The MAA feels Legislative Document 1540 is vital to promoting consumer safety and will continue to fight for shops and consumers in their state. If the Bureau of Insurance has not already done so, the association intends to request that it send letters to insurance companies reminding them of the anti-steering laws and to write the Bureau of Insurance about the 32 examples of steering provided during the hearing. This was part of the agreed-upon plan, had the bill gone through. They will also talk to their representatives about the best strategy for pursuing the legislation in the future.
“In addition, we think the insurance cards that everyone keeps in their cars is the ideal place for a well-placed sentence or two about consumers having the right to choose their collision repair shop and the number to call the Bureau of Insurance with any complaints about that process,” Papi said. “It’s all about informing the consumer.

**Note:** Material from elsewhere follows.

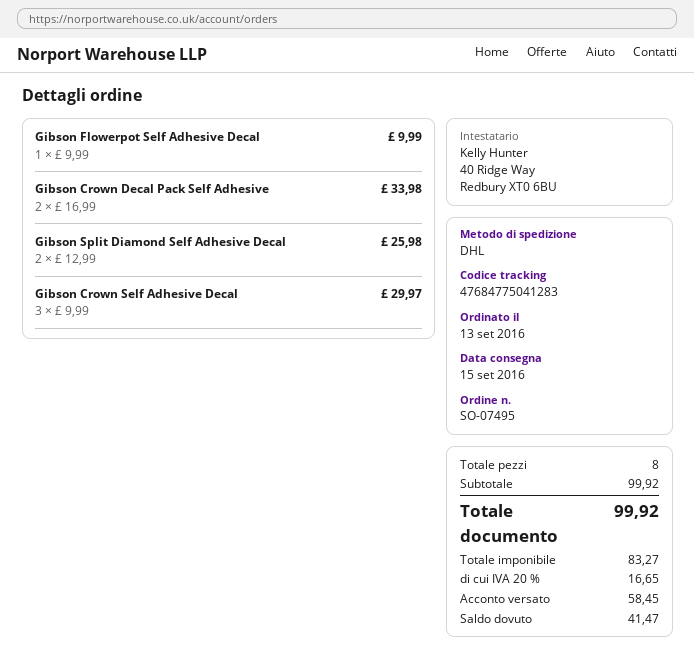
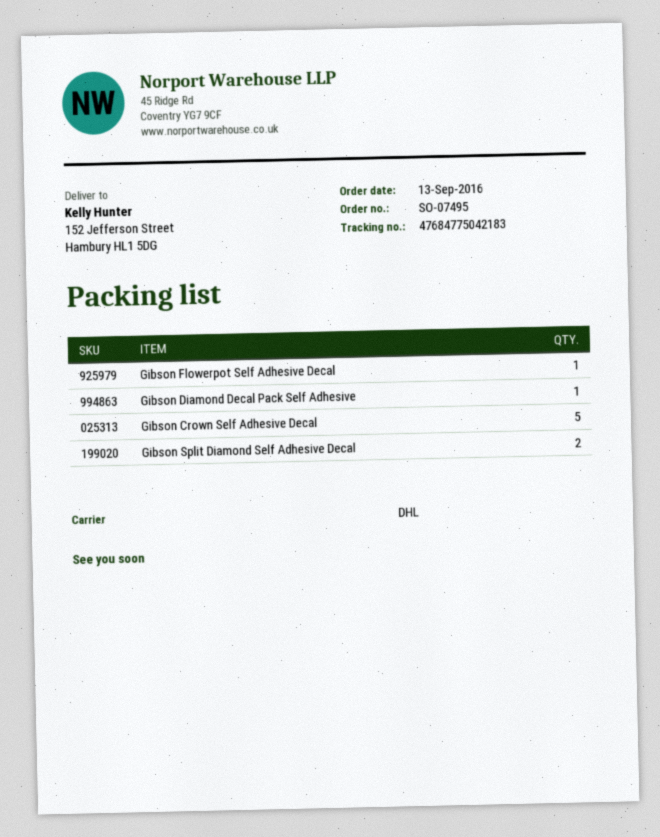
tracking number: 47684775041283 -> 47684775042183
Gibson Crown Decal Pack Self Adhesive: 2 -> none
Gibson Crown Self Adhesive Decal: 3 -> 5
Gibson Diamond Decal Pack Self Adhesive: none -> 1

“Our association is not going away! Often, we call insurance companies with the customer on speaker phone – it helps us know how the customer is being treated or what information is being given to them and assists us in navigating the process with them. Don’t give up! Politely but firmly call out any script or conversation that violates the anti-steering law. Call or write the Bureau of Insurance on your own, and detail your concerns. Help consumers file their complaints. If the Bureau had 25 or more complaints on file, the end result of our efforts might have been different. Get in touch with our association (email firstname.lastname@example.org), and be proactive about steering situations – write down the details, collect the customer’s stories, call us if you want to use the form we made and help customers (maine.gov/pfr/insurance/complaint.html).”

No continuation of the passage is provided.